Attitudes vary across groups regarding meal choice in restaurants
Previous analyses of menu offerings at chain restaurants identified most meals marketed for children as poor in quality. Likewise, the majority of kids' meals at quick- and full-service restaurants in the United States fail to meet recommendations for calories, total fat, saturated fat, and sodium. Differences in opinions between parents and children and executives of restaurant chains represent a challenge in terms of promoting healthy eating habits. In order to better understand those opinions, researchers surveyed parents and children dining at participating restaurants, as well as executives of restaurant chains, to obtain more information on healthy children's meals.
"Incorporating perspectives of parents, children, and executives allows us to gain insight and develop future interventions. For example, our findings support the promise of targeting health promotion efforts at both parents and children and positioning healthier children's options as normative," said lead author Stephanie Anzman-Frasca, PhD, Jacobs School of Medicine and Biomedical Sciences, University at Buffalo. "Tests of these approaches should also recognize restaurants' priorities, including consumer demand and profitability."

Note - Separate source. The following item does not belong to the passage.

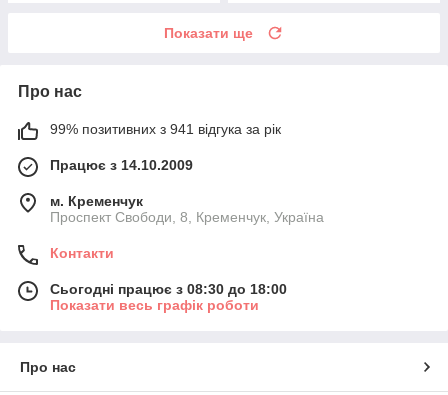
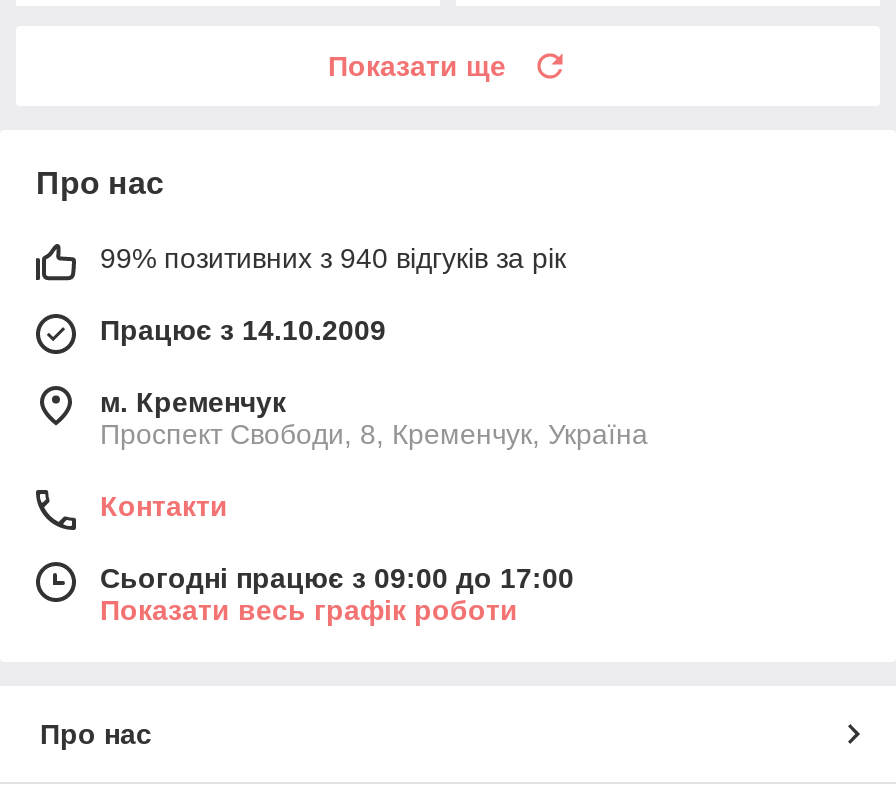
- 99% позитивних з 941 відгука за рік
+ 99% позитивних з 940 відгуків за рік

- Сьогодні працює з 08:30 до 18:00
+ Сьогодні працює з 09:00 до 17:00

For the study, parent-child pairs dining at one of two participating quick-service restaurants or one of two participating full-service restaurants were recruited. Fifty-nine families agreed to participate, with 59 parents and 58 children answering surveys. Just 8% of children's meals ordered were those matching national Kids LiveWell criteria for healthier kids' meals. A total of 76% of children reported that they had visited the restaurant before, of whom 64% placed their usual order, and 48% of children knew what they would order before arriving at the restaurant. Ninety-five percent of children reported positive responses regarding the taste of their meal and 48% intended to order the same item again.
Parents largely did not know their child's preference (37%) regarding Kids LiveWell options or did not know what these options were (42%). Regarding toys in meals, one third of parents disagreed with the practice and one third agreed, with parents dining in the quick-service restaurants more likely to agree with this practice.
In order to incorporate the views of restaurant executives, researchers interviewed two executives from large chains and two executives from small chains via telephone. Executives communicated greater demand for kids' meals at full-service restaurants, and that meal offerings must be readily accepted by kids. According to the executives, parents view dining out as a special occasion, allowing their children to eat items that are not necessarily available to them every day; thus, healthy options were less popular. Other barriers to healthier meals include the fact that children's menus are more static than regular menus and restaurants have low incentive to invest in healthier kids' meals. Some areas of common ground between families and restaurant executives were uncovered, including the importance of taste and familiarity.
"Our research can inform the development and implementation of efforts to make healthier choices easier for families in quick- or full-service restaurant settings, an important goal given the regularity with which children consume meals from restaurants." Anzman-Frasca said.